((

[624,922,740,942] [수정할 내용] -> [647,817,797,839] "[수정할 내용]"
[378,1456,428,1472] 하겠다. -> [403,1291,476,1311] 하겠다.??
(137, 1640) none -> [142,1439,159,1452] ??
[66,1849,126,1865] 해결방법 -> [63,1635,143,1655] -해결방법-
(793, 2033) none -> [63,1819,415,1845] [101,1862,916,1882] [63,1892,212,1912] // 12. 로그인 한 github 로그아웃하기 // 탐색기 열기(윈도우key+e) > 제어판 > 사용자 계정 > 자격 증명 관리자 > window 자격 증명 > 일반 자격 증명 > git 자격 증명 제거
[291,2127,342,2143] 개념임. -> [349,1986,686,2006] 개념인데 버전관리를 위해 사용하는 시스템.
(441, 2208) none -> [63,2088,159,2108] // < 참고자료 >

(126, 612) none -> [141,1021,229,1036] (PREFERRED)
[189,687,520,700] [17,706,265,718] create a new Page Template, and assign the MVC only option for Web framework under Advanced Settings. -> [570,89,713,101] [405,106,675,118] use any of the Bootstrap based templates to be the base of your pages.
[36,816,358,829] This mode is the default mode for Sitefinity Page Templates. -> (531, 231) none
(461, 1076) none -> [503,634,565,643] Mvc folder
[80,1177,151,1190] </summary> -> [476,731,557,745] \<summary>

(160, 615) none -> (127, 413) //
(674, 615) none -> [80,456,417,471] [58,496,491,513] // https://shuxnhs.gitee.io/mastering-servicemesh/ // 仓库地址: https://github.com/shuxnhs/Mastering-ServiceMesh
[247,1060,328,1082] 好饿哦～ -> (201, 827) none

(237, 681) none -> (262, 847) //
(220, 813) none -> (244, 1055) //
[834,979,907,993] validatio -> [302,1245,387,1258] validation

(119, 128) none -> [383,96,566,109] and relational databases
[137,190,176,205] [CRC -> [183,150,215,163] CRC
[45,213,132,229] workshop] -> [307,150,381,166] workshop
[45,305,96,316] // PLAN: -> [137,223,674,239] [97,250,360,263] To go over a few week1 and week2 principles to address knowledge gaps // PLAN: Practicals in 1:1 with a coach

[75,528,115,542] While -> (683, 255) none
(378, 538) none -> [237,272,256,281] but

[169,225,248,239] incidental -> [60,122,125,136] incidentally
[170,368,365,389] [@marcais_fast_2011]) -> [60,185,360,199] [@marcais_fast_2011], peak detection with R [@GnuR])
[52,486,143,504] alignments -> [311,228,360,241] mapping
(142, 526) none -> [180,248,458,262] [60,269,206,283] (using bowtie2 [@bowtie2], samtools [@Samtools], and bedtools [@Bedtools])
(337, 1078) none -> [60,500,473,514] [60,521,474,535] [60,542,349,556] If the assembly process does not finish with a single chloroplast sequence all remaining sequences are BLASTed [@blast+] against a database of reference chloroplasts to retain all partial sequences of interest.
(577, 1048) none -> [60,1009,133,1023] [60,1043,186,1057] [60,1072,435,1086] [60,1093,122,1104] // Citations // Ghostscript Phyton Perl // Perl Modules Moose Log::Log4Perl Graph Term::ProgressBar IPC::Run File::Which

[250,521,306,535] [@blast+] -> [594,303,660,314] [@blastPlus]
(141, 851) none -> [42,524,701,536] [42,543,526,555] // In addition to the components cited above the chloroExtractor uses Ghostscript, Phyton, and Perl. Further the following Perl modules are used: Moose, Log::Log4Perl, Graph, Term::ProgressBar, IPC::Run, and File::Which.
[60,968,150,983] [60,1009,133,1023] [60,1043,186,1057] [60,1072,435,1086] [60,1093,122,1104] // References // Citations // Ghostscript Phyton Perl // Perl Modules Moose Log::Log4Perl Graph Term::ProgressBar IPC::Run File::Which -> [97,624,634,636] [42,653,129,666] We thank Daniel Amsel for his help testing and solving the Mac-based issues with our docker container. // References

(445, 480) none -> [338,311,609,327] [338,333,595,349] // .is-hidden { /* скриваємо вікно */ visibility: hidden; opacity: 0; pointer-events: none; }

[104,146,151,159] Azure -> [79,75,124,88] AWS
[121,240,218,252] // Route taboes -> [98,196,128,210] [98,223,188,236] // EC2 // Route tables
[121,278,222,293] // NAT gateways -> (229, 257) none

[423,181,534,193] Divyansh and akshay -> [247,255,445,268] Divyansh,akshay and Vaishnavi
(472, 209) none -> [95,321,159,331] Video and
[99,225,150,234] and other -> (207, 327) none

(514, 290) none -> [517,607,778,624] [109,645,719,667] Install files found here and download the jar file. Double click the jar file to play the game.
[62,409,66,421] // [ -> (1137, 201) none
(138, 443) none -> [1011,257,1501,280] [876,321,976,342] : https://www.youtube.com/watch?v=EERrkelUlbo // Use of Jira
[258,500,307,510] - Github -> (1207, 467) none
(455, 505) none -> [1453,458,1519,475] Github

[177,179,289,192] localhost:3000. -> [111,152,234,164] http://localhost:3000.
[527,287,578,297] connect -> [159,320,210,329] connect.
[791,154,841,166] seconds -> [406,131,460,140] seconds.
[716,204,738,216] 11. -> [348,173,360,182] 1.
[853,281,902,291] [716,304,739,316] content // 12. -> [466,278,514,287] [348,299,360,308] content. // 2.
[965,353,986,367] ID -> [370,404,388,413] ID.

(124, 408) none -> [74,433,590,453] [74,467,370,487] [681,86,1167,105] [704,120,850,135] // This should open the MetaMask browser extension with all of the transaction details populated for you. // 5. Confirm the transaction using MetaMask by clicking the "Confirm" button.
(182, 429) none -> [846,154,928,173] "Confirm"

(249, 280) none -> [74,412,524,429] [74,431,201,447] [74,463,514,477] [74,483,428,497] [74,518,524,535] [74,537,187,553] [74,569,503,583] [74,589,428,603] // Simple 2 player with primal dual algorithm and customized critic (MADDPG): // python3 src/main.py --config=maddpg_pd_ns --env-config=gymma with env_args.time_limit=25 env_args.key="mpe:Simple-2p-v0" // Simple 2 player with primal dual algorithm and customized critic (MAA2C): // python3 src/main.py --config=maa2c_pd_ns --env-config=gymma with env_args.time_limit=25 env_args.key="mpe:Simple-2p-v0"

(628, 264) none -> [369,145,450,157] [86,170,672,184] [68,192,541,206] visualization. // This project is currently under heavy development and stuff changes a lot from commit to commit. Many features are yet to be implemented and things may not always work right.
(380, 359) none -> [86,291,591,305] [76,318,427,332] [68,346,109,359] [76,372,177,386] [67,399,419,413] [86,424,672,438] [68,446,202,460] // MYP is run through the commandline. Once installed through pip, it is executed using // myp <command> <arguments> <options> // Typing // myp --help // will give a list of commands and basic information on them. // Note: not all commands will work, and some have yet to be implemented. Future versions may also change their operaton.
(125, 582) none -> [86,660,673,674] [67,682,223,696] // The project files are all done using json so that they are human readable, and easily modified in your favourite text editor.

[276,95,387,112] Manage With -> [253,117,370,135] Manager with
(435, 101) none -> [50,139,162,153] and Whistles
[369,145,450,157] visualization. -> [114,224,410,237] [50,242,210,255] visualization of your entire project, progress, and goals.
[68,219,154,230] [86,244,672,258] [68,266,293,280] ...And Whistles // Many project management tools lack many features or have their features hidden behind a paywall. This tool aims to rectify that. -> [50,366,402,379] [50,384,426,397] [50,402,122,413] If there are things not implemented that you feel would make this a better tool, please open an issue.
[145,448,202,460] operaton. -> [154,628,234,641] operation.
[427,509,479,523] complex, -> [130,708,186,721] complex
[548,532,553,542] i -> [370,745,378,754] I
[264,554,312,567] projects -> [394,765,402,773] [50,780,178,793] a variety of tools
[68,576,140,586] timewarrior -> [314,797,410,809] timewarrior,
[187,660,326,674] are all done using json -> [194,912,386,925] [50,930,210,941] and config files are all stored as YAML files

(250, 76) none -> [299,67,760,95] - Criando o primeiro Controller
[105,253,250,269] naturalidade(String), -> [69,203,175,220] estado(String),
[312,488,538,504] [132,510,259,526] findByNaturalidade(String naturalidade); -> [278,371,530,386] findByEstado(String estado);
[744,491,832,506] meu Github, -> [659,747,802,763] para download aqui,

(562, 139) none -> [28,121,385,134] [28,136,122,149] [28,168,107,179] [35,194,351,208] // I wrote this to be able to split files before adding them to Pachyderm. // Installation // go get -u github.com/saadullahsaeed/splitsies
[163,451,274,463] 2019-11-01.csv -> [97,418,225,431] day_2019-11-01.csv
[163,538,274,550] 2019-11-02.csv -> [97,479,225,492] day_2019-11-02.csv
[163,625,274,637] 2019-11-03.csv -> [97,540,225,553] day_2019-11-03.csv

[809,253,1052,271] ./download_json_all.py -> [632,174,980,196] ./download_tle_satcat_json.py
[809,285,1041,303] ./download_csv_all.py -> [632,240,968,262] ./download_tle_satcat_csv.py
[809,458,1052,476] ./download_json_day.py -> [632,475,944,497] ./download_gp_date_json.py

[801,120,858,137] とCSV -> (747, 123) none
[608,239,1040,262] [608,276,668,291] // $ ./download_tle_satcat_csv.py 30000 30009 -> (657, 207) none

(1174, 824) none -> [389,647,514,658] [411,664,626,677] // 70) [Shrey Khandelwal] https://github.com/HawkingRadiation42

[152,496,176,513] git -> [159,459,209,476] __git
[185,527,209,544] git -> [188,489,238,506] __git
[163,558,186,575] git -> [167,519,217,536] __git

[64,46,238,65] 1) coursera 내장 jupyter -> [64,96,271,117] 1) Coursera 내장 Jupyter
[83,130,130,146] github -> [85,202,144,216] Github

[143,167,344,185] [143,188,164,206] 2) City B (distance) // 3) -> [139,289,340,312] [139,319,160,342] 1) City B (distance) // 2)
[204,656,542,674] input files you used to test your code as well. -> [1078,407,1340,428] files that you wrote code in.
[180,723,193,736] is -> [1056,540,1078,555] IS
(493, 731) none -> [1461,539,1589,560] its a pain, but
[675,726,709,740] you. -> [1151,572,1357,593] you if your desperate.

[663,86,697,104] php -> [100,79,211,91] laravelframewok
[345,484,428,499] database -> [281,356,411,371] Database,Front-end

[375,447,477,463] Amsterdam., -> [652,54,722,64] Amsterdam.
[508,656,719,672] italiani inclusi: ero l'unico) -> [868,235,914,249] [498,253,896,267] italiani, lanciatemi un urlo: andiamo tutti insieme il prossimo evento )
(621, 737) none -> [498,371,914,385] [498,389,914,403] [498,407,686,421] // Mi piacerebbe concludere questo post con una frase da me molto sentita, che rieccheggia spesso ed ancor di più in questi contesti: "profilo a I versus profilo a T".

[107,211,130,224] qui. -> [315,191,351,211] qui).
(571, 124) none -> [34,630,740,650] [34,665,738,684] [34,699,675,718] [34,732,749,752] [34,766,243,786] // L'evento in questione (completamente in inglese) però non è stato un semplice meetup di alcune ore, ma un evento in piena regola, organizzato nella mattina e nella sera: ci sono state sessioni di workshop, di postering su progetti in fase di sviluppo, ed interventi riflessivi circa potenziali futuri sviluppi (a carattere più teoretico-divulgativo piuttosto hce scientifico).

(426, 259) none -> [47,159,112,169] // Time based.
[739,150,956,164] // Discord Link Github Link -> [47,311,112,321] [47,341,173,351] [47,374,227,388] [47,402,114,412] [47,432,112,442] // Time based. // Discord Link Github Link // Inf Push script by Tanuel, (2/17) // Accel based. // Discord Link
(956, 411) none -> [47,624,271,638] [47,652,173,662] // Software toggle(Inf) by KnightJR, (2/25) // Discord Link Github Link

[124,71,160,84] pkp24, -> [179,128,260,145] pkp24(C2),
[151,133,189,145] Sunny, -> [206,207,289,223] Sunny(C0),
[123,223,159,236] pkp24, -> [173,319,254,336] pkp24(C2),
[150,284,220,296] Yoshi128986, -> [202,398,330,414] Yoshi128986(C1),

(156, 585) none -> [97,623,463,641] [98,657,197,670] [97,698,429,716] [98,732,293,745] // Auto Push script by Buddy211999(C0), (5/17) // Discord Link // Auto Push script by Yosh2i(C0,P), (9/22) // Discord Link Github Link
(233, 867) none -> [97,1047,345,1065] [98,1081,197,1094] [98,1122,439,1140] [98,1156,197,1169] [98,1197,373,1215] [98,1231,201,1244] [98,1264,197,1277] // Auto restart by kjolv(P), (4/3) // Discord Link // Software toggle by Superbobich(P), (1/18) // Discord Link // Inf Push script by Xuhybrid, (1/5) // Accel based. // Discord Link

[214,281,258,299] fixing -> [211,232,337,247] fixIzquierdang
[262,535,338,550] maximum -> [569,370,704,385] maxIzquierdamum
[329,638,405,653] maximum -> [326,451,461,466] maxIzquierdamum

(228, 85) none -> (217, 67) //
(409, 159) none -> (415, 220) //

))

* **Work order**
Give back exactly the lines above, from the line containing "[809,285,1041,303] ./download_csv_all.py ->" through the line containing "[508,656,719,672] italiani inclusi: ero", with both end lines and nothing more.

* **Your response**
[809,285,1041,303] ./download_csv_all.py -> [632,240,968,262] ./download_tle_satcat_csv.py
[809,458,1052,476] ./download_json_day.py -> [632,475,944,497] ./download_gp_date_json.py

[801,120,858,137] とCSV -> (747, 123) none
[608,239,1040,262] [608,276,668,291] // $ ./download_tle_satcat_csv.py 30000 30009 -> (657, 207) none

(1174, 824) none -> [389,647,514,658] [411,664,626,677] // 70) [Shrey Khandelwal] https://github.com/HawkingRadiation42

[152,496,176,513] git -> [159,459,209,476] __git
[185,527,209,544] git -> [188,489,238,506] __git
[163,558,186,575] git -> [167,519,217,536] __git

[64,46,238,65] 1) coursera 내장 jupyter -> [64,96,271,117] 1) Coursera 내장 Jupyter
[83,130,130,146] github -> [85,202,144,216] Github

[143,167,344,185] [143,188,164,206] 2) City B (distance) // 3) -> [139,289,340,312] [139,319,160,342] 1) City B (distance) // 2)
[204,656,542,674] input files you used to test your code as well. -> [1078,407,1340,428] files that you wrote code in.
[180,723,193,736] is -> [1056,540,1078,555] IS
(493, 731) none -> [1461,539,1589,560] its a pain, but
[675,726,709,740] you. -> [1151,572,1357,593] you if your desperate.

[663,86,697,104] php -> [100,79,211,91] laravelframewok
[345,484,428,499] database -> [281,356,411,371] Database,Front-end

[375,447,477,463] Amsterdam., -> [652,54,722,64] Amsterdam.
[508,656,719,672] italiani inclusi: ero l'unico) -> [868,235,914,249] [498,253,896,267] italiani, lanciatemi un urlo: andiamo tutti insieme il prossimo evento )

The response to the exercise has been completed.